This post explains why SabbathBlessings.com uses the four letters “YHVH” when referring to the LORD.
The image below is from the introduction to my New Living Translation Life Application Study Bible. If your Bible has an introduction, you may find hidden within pages that are rarely read, a similar explanation describing why translators took God’s divine name out of our Bible and replaced it with the title LORD.
At first glance, replacing YHVH’s name with LORD may seem harmless. But what if I told you our Creator’s name was removed from our Bible over 6,500 times (depending on your translation)? There are so many issues with this that I don’t even know where to begin. For starters, I will pose this question:
What if your name was etched out of your biography and replaced with “man” or “woman”? Would the reader truly understand who you are?
YHVH’s name defines His character: merciful, gracious, slow to anger, abounding in steadfast love and faithfulness, forgiving iniquity… [Exodus 34:5-7]
But see how our Bible etches out God’s name?
5 The LORD descended in the cloud and stood with him there, and proclaimed the name, “The LORD.”[a] 6 The LORD passed before him, and proclaimed,
“The LORD, the LORD, a God merciful and gracious, slow to anger, and abounding in steadfast love and faithfulness, 7 keeping steadfast love for the thousandth generation, forgiving iniquity and transgression and sin, yet by no means clearing the guilty, but visiting the iniquity of the parents upon the children and the children’s children, to the third and the fourth generation.”
In these three verses alone, YHVH’s name is replaced five times. Verses 5 and 6 tell us that YHVH literally proclaimed His name — not once, but twice! Can you imagine Moses having this awesome encounter with the Creator of the universe?! Yet YHVH’s name is reduced to the title “LORD,” which is commonly used when speaking of pagan deities and human dignitaries. This is the most egregious translation defect in our Bible. When we read the above passage as written, “the LORD,” we are (without conscious) ascribing YHVH’s holy attributes to other gods.
I am the LORD (YHVH), that is my name; my glory I give to no other, nor my praise to idols.
When I first learned YHVH’s name, I did not think it was important. To be honest, saying His name felt foreign. I was afraid people would think I was in a cult. For months, I justified ignoring His name. I told myself,
He knows I’m praying to Him. He knows my heart.
Then I acknowledged if I really had a heart for God, I would not be ashamed to say His name. Instead, I would be honored He revealed His name.
When reading the Bible, I began replanting His name where it belonged. I witnessed how His name is to be exalted!
You cannot exalt a name that does not pass from your heart to your lips.

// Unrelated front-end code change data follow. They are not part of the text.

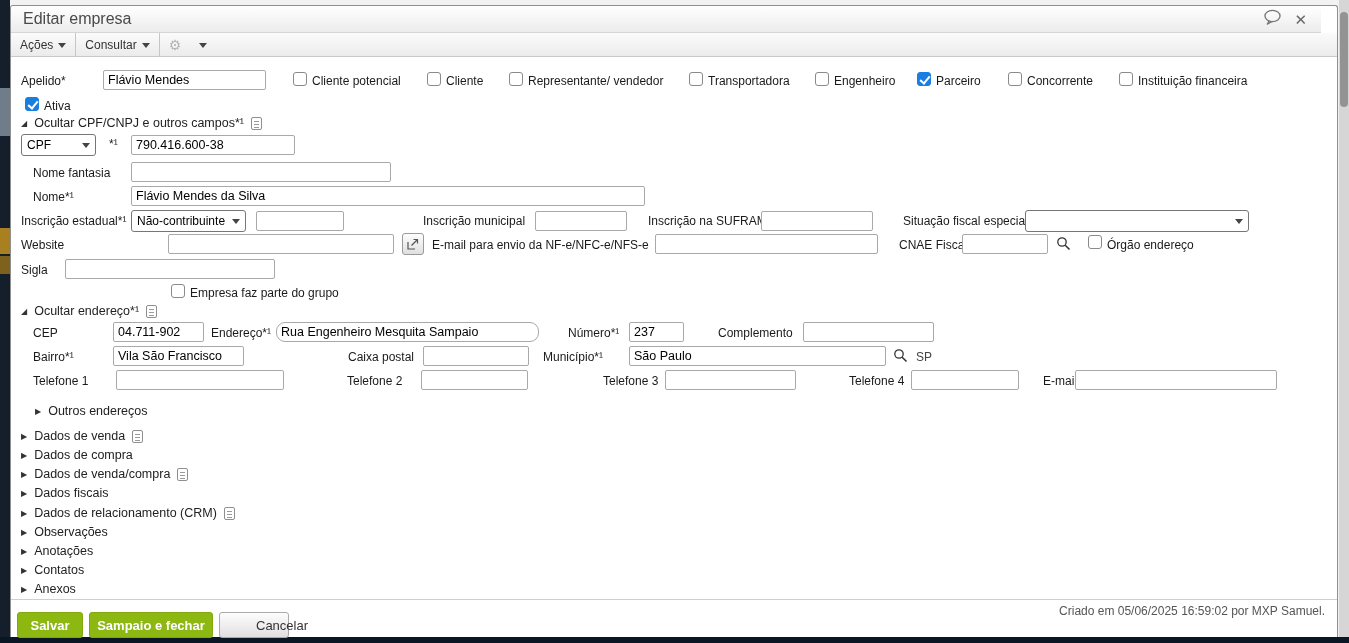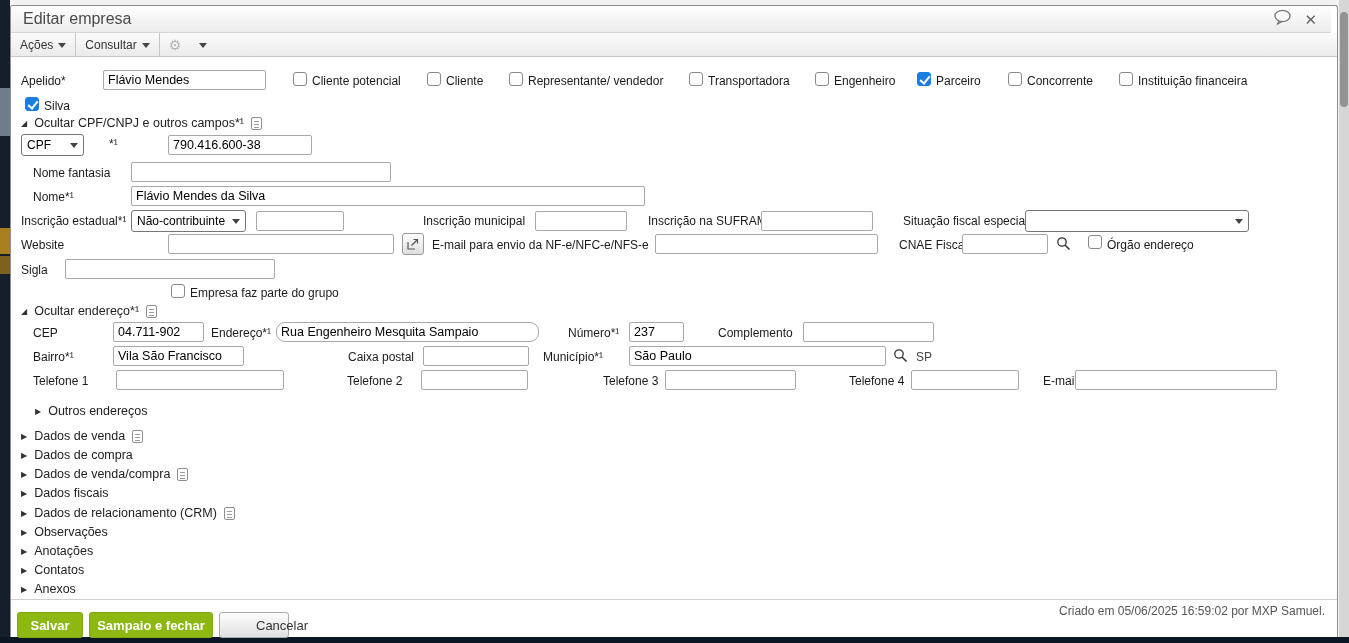"Editar empresa" .titlebar { right: 6px -> 16px }
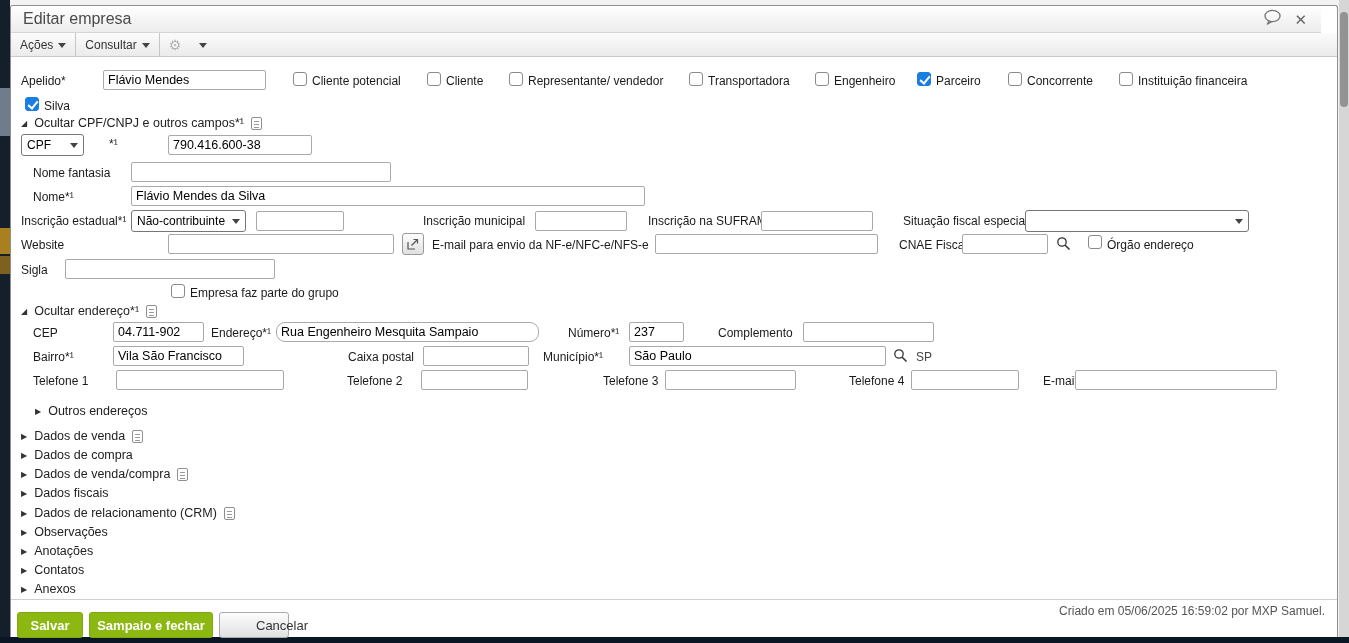"Silva" span.lbl { text: Silva -> Ativa }
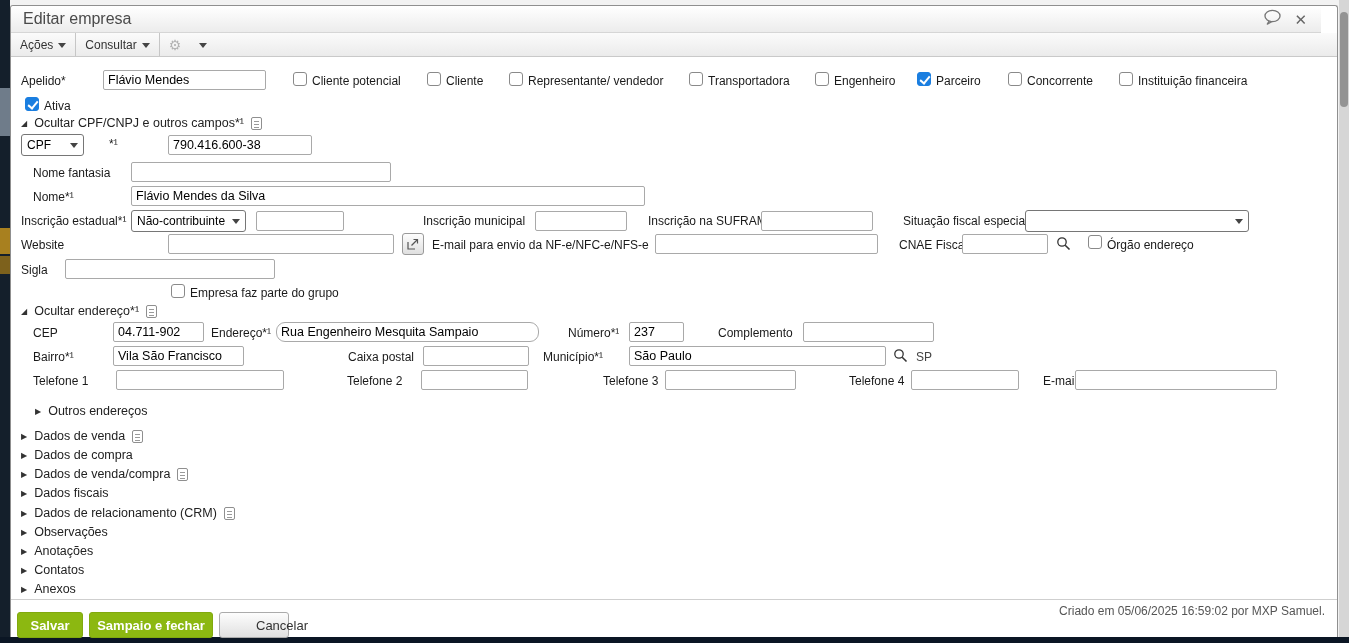"CPF" div.sel { width: 63px -> 75px }
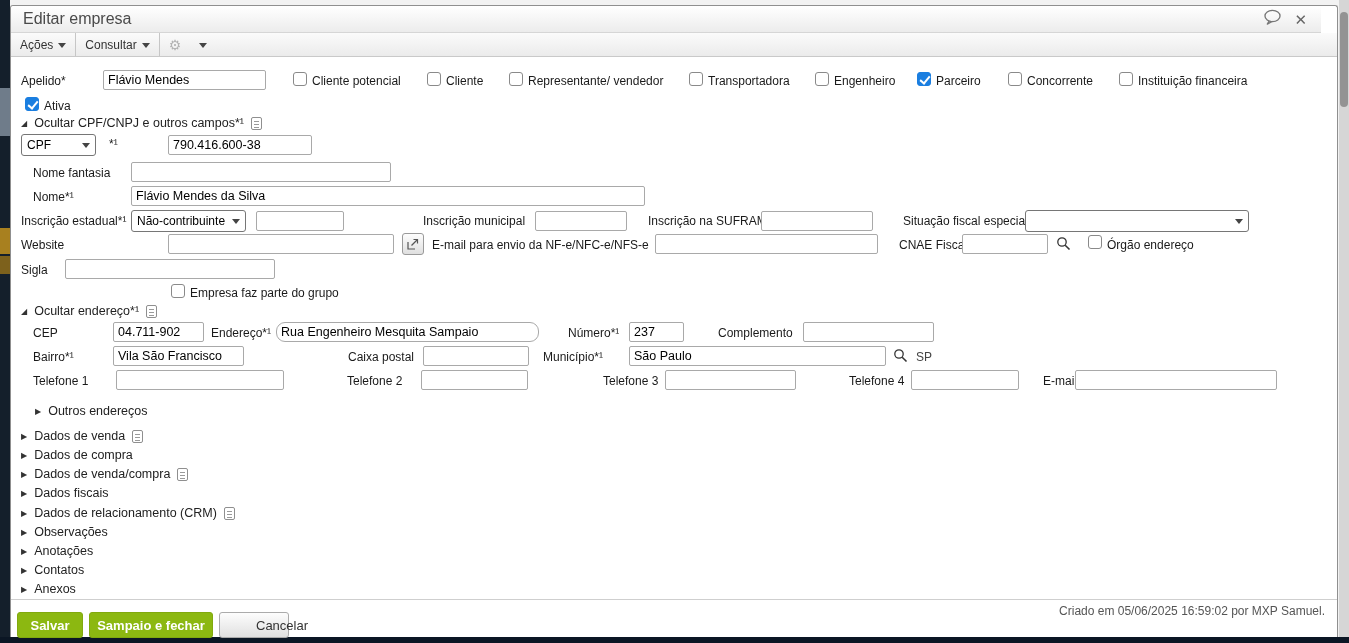"790.416.600-38" input.inp { margin-left: 37px -> none; width: 144px -> 164px }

I give you thanks, O LORD (YHVH), with my whole heart;
before the gods I sing your praise;
I bow down toward your holy temple
and give thanks to your name for your steadfast love and your faithfulness;
for you have exalted your name and your word
On the day I called, you answered me,
you increased my strength of soul.
Jesus–whose Hebrew name is Yeshua–taught us to begin prayer by hallowing our Father’s name.
You cannot hallow a name that you do not know.
“Pray then in this way: Our Father in heaven, hallowed be your name.
To hallow means “to set apart.” Yet, instead of setting apart our Father’s name, our Bible has replaced His name with a generic title. Contrarily, you will find the names of pagan gods like Baal (125 times) and Molech (9 times) throughout the Bible. Even the adversary [satan] is mentioned by name 47 times, often in the same verse where YHVH’s name was stricken. The Book of Job is a prime example.
6 One day the heavenly beings came to present themselves before the LORD, and Satan also came among them. 7 The LORD said to Satan, “Where have you come from?” Satan answered the LORD, “From going to and fro on the earth, and from walking up and down on it.”
Whose name is set apart in these verses?
SabbathBlessings.com strives to exalt, hallow and rejoice in the name of YHVH.
Additionally, we use the Hebrew word for God (Elohiym) and refer to Jesus by his Hebrew name, Yeshua.
May YHVH place His name upon you and bless you!